I came home instead and there was an email from Michael Pollan. (I'm on the list.) He was sending a reminder--- tomorrow night, Wednesday night, PBS will be broadcasting Food, Inc. at 9 PM.

And the news got better. The movie will be streamed, the entire movie streamed, for a week beginning Thursday, the 22nd through the 29th. That's my ticket. I want to see it again. I could do without certain parts but the good outweighs them.

When Food, Inc. first came out the cute guy and I made a bet in which I said I would give him $20 for every person we know who went to see the movie. I could see him picturing a new main sail, a jib sail. The man wants new sails.

To date I owe him $20.

But the bet is still on. And somehow this seems wrong, routing for the wrong team, betting against myself and still here I go. Watch the movie, leave a comment. And I'll give the cute guy $20.

He'll be so excited.

Appreciations

1 - Going to the Sunday morning farmers' market in the rain. Great parking and easy access at every canopy. Okay, a couple people with umbrellas under the canopies are dangerous but otherwise access is a breeze. And everyone says, thank you for coming out. And means it.

2 - Spooning St. Benoits Meyer Lemon Yogurt straight from the returnable mason jar. The cream at the top is like lemon pudding. But better.

3 - Stopping at the Master Gardeners tomato starts sale in the bank parking lot yesterday. Did she really say they sold 4,000 starts? In three hours?

4 - Eating Rio Zape beans from Rancho Gordo. I don't know why they taste so good, but they do.
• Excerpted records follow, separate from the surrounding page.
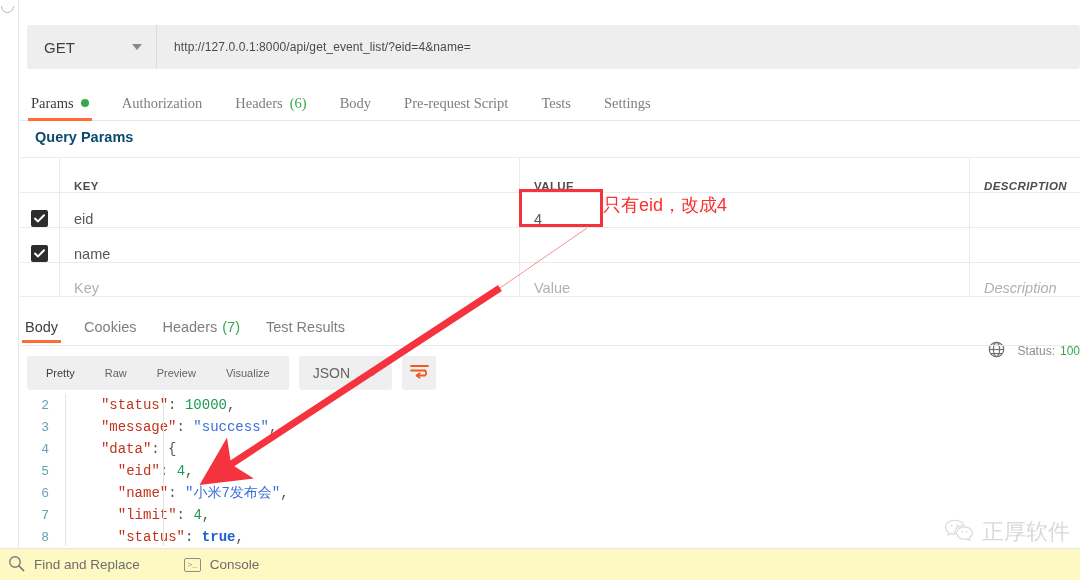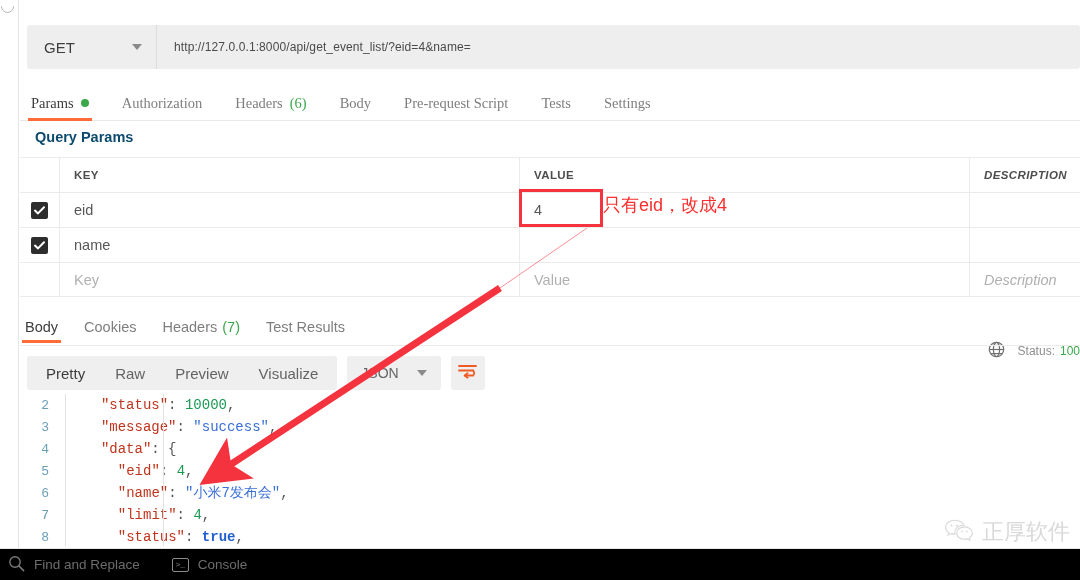--- a/index.html
+++ b/index.html
@@ -62,21 +62,21 @@
   
   .qp-title {
     position: absolute; left: 35px; top: 129px;
     color: #0c4a6e; font-size: 14.5px; font-weight: bold;
   }
 
   
   .ptable { position: absolute; left: 20px; top: 157px; width: 1060px; }
   .prow { display: flex; height: 35px; border-top: 1px solid #ebebeb; }
   .prow:last-child { border-bottom: 1px solid #ebebeb; }
-  .pc { display: flex; align-items: center; border-right: 1px solid #ebebeb; height: 100%; }
+  .pc { display: flex; align-items: flex-end; border-right: 1px solid #ebebeb; height: 100%; }
   .pc-check { width: 40px; justify-content: center; }
   .pc-key { width: 460px; padding-left: 14px; }
   .pc-val { width: 450px; padding-left: 14px; position: relative; }
   .pc-desc { flex: 1; padding-left: 14px; border-right: none; font-style: italic; }
   .hdr { font-size: 11.5px; font-weight: bold; color: #4d4d4d; letter-spacing: .4px; }
   .cell { font-size: 14.5px; color: #575757; }
   .cell.ph { color: #b0b0b0; }
   .cbx {
     width: 17px; height: 17px; background: #2d2d2d; border-radius: 2px;
     display: flex; align-items: center; justify-content: center;
@@ -121,21 +121,21 @@
   .divline { position: absolute; left: 20px; top: 345px; width: 1060px; height: 1px; background: #ebebeb; }
 
   
   .fmtbar { position: absolute; left: 27px; top: 356px; display: flex; align-items: center; gap: 10px; }
   .seg {
     height: 34px; background: #efefef; border-radius: 3px; display: flex; align-items: center;
     padding: 0 4px;
   }
   .seg-item {
     padding: 0 15px; height: 34px; display: flex; align-items: center;
-    font-size: 15px; color: #646464;
+    font-size: 11px; color: #646464;
   }
   .seg-item.active { color: #3d3d3d; }
   .jsonsel {
     height: 34px; background: #efefef; border-radius: 3px; display: flex; align-items: center;
     gap: 18px; padding: 0 14px; font-size: 14px; color: #646464;
   }
   .wrapbtn {
     width: 34px; height: 34px; background: #efefef; border-radius: 3px;
     display: flex; align-items: center; justify-content: center;
   }
@@ -156,22 +156,22 @@
 
   
   .wm {
     position: absolute; right: 10px; top: 517px; display: flex; align-items: center; gap: 8px;
     color: #d9d9d9; font-size: 22px; font-family: "DejaVu Sans", sans-serif; user-select: none;
   }
 
   
   .footer {
     position: absolute; left: 0; bottom: 0; width: 1080px; height: 32px;
-    border-top: 1px solid #e6e6e6; background: #000000;
-    display: flex; align-items: center; gap: 32px; padding-left: 8px;
+    border-top: 1px solid #e6e6e6; background: #fef9c3;
+    display: flex; align-items: center; gap: 44px; padding-left: 8px;
   }
   .fitem { display: flex; align-items: center; gap: 9px; font-size: 13.5px; color: #6d6d6d; }
   .term-ico {
     width: 17px; height: 14px; border: 1.5px solid #8d8d8d; border-radius: 2px;
     font-size: 8px; color: #8d8d8d; display: flex; align-items: center; justify-content: center;
     font-family: "Liberation Mono", monospace;
   }
 </style>
 </head>
 <body>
5 - Sharing a Marin potato pizza at Picco's with the cute guy and having asparagus cut like confetti added on. The perfect spring pie.

6 - Watching the movie Sweetgrass. Beautiful. Some rough patches. But still beautiful.

7 - Reading a Homemade Life by the popular blogger, Orangette. I ate it up. She is popular for a reason. Smart, funny, young and heartfelt. And so very delicious.

8 - Listening to An Organic Conversation with Helge Hellberg. I liked the first show I downloaded. The second show was better, the third better still and now I'm simply in love with them all.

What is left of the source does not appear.